# REQUIRED ACTION
Would you reproduce exactly the lines below from the one holding "plugins:sync:invoke - invokes PluginManager#invokeSync" through the one holding "- Hipster.tech", inclusive, and no others?

# RECORDS FOR THIS EXERCISE
◇ ◇ ◇
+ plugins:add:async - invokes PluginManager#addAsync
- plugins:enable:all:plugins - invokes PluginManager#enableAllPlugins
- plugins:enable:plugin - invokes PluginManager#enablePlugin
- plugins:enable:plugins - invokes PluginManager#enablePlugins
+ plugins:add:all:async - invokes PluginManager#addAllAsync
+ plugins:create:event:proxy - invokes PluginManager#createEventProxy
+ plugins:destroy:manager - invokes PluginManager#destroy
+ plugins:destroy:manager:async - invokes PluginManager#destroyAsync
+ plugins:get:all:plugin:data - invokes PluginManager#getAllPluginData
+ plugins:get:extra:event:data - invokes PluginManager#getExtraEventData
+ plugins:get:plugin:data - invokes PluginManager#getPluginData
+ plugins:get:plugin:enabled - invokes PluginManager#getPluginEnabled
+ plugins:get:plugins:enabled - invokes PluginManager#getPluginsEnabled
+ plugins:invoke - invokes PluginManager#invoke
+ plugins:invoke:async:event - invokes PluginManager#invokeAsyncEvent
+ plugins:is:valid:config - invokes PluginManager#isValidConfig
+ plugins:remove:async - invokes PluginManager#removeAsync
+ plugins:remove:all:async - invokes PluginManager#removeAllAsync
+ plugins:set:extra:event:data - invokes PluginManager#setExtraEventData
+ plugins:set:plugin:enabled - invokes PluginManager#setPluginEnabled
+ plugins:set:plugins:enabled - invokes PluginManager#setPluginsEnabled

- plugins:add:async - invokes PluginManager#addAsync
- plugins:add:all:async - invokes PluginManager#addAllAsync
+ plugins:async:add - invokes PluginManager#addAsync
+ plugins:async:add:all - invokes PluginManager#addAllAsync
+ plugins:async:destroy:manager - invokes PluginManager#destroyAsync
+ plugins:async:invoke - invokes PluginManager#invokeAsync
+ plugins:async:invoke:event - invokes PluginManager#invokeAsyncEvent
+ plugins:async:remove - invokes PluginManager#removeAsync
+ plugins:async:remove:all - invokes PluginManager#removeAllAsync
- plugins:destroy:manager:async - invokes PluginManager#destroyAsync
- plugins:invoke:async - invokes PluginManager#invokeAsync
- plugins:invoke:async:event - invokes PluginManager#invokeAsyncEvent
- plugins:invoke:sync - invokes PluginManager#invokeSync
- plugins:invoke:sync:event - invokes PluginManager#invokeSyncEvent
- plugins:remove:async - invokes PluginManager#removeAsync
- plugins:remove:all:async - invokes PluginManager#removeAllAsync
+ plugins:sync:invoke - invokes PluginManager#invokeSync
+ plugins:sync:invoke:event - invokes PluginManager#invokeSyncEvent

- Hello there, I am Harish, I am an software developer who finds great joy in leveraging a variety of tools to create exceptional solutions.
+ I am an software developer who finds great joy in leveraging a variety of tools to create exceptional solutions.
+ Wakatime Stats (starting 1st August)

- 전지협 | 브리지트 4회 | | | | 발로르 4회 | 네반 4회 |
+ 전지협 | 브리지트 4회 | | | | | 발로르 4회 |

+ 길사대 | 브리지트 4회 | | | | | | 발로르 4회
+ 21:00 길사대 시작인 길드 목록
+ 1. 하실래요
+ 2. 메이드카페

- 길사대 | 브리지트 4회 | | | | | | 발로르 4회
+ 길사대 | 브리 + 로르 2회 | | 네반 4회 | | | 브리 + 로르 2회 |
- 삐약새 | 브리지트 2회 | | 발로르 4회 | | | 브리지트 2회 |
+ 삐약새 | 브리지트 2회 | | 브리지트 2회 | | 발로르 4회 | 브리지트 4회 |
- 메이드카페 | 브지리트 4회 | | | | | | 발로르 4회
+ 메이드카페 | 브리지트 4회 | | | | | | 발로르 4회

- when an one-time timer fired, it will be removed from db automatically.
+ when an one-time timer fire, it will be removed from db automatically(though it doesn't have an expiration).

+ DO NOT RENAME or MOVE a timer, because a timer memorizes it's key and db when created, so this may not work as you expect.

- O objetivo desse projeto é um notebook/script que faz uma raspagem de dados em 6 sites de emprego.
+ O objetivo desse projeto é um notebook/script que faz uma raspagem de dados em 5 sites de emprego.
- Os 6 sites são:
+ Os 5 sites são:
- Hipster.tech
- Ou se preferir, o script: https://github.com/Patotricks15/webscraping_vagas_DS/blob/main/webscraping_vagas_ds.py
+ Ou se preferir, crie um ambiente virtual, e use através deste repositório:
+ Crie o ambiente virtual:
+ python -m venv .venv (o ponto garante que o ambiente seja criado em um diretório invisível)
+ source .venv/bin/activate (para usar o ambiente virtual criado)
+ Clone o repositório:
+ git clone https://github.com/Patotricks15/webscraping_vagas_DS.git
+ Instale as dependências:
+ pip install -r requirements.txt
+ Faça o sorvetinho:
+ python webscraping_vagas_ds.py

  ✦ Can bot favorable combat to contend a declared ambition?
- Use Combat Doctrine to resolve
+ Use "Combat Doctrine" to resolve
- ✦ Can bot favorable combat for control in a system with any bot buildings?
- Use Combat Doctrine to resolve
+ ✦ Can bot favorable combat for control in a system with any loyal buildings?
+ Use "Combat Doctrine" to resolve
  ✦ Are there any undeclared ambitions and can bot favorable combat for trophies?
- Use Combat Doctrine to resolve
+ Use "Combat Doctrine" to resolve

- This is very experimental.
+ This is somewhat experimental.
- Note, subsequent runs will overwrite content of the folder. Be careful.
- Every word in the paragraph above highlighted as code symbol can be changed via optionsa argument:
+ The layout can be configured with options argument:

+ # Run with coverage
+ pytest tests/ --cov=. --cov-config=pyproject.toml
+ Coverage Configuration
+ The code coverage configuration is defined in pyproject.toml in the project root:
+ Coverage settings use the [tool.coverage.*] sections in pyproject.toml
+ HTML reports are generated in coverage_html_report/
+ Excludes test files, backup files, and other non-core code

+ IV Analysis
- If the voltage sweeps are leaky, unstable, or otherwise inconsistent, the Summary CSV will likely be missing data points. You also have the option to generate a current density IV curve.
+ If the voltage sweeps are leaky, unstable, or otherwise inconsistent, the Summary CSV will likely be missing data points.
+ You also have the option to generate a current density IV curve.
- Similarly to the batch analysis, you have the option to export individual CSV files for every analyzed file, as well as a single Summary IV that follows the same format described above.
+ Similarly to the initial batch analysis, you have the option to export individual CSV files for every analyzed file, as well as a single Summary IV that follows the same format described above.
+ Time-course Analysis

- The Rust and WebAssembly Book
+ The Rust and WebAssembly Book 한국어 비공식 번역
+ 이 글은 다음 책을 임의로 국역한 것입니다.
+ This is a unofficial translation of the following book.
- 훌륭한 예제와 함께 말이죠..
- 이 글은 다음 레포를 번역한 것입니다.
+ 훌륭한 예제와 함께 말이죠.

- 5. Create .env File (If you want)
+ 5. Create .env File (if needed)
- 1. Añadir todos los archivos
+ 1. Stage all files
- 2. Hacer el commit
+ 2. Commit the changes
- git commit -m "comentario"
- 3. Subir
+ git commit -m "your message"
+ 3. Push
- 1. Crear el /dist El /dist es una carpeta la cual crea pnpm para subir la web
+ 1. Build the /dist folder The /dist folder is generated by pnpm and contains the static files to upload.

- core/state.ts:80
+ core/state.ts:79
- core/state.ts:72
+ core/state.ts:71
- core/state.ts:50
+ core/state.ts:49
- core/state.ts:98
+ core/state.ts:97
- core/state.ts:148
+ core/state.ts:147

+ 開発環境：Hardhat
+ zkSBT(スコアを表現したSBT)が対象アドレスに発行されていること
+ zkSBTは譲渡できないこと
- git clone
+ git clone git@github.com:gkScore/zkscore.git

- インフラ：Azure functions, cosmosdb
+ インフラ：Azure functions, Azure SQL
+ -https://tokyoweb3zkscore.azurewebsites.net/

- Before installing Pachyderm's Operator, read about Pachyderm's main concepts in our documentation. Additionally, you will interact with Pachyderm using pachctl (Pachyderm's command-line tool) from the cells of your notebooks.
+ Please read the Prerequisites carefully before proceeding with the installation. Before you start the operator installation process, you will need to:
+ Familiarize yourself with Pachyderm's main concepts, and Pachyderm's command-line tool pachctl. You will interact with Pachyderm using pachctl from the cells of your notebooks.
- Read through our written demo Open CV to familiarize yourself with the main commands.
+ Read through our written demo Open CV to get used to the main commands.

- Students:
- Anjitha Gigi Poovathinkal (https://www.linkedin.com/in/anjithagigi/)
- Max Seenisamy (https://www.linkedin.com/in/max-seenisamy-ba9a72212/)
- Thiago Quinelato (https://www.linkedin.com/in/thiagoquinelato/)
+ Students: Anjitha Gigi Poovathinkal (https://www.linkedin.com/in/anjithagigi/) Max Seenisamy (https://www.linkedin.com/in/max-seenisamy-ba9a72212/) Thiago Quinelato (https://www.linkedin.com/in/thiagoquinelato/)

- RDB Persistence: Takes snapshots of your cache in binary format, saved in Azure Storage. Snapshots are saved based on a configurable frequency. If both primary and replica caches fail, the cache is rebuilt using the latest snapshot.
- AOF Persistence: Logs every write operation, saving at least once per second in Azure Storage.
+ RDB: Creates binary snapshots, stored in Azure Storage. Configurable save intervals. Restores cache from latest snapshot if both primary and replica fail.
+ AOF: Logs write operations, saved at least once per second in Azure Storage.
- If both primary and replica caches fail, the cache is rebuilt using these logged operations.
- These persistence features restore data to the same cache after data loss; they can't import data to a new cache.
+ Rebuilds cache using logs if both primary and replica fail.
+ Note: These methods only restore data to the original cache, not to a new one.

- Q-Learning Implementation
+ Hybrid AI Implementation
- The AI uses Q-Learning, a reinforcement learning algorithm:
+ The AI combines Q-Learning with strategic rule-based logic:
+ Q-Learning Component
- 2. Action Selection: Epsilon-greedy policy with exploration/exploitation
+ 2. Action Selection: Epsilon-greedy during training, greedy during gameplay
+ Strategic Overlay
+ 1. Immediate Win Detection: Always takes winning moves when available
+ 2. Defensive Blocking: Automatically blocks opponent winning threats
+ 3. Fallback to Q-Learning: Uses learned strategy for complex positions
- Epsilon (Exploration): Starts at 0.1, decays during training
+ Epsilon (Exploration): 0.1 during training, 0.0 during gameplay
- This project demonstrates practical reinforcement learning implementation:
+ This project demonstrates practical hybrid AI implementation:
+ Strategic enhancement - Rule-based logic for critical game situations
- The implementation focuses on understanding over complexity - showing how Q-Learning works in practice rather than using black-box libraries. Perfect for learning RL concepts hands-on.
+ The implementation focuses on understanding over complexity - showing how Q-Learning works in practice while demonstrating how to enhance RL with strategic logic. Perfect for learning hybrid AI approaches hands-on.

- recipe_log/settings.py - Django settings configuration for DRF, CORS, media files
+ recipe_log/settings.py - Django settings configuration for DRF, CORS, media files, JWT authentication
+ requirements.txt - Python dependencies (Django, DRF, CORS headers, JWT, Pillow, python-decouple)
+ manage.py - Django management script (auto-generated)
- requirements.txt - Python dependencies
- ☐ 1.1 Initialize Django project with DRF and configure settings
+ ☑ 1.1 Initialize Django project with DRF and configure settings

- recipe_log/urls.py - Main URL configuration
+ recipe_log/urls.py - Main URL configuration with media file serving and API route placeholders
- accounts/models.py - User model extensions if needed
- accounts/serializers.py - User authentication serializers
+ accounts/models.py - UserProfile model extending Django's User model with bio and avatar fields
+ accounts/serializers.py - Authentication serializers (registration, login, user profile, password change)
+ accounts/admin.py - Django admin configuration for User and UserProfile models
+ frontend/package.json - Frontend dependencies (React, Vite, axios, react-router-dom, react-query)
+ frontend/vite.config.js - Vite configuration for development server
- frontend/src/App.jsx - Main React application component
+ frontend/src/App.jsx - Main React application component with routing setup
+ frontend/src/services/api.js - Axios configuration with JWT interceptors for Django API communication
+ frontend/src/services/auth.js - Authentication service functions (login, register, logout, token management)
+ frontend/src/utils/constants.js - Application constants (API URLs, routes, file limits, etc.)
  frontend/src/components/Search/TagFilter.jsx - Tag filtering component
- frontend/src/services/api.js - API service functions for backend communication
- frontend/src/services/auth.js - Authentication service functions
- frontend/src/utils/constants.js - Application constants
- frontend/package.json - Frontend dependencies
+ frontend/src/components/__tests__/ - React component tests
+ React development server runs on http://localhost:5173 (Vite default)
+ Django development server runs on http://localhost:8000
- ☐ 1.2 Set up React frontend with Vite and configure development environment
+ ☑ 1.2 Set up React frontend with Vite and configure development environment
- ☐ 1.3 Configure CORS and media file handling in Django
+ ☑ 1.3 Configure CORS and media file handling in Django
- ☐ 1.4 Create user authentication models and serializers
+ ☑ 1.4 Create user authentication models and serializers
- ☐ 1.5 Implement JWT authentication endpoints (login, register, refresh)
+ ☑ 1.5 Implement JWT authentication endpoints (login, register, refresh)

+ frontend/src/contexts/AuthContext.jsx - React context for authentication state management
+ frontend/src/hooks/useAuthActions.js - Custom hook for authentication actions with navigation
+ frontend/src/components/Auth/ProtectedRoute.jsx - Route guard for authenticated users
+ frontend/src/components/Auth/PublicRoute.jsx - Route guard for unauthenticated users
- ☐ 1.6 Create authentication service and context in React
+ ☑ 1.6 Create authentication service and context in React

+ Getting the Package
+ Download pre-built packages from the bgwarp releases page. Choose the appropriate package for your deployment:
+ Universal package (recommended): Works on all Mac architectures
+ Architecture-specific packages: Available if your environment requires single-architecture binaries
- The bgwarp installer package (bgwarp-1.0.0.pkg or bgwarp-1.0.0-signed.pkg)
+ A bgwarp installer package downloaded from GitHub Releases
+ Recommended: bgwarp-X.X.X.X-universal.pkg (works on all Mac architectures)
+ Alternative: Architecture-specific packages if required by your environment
◇ ◇ ◇
# ANSWER SECTION
+ plugins:sync:invoke - invokes PluginManager#invokeSync
+ plugins:sync:invoke:event - invokes PluginManager#invokeSyncEvent

- Hello there, I am Harish, I am an software developer who finds great joy in leveraging a variety of tools to create exceptional solutions.
+ I am an software developer who finds great joy in leveraging a variety of tools to create exceptional solutions.
+ Wakatime Stats (starting 1st August)

- 전지협 | 브리지트 4회 | | | | 발로르 4회 | 네반 4회 |
+ 전지협 | 브리지트 4회 | | | | | 발로르 4회 |

+ 길사대 | 브리지트 4회 | | | | | | 발로르 4회
+ 21:00 길사대 시작인 길드 목록
+ 1. 하실래요
+ 2. 메이드카페

- 길사대 | 브리지트 4회 | | | | | | 발로르 4회
+ 길사대 | 브리 + 로르 2회 | | 네반 4회 | | | 브리 + 로르 2회 |
- 삐약새 | 브리지트 2회 | | 발로르 4회 | | | 브리지트 2회 |
+ 삐약새 | 브리지트 2회 | | 브리지트 2회 | | 발로르 4회 | 브리지트 4회 |
- 메이드카페 | 브지리트 4회 | | | | | | 발로르 4회
+ 메이드카페 | 브리지트 4회 | | | | | | 발로르 4회

- when an one-time timer fired, it will be removed from db automatically.
+ when an one-time timer fire, it will be removed from db automatically(though it doesn't have an expiration).

+ DO NOT RENAME or MOVE a timer, because a timer memorizes it's key and db when created, so this may not work as you expect.

- O objetivo desse projeto é um notebook/script que faz uma raspagem de dados em 6 sites de emprego.
+ O objetivo desse projeto é um notebook/script que faz uma raspagem de dados em 5 sites de emprego.
- Os 6 sites são:
+ Os 5 sites são:
- Hipster.tech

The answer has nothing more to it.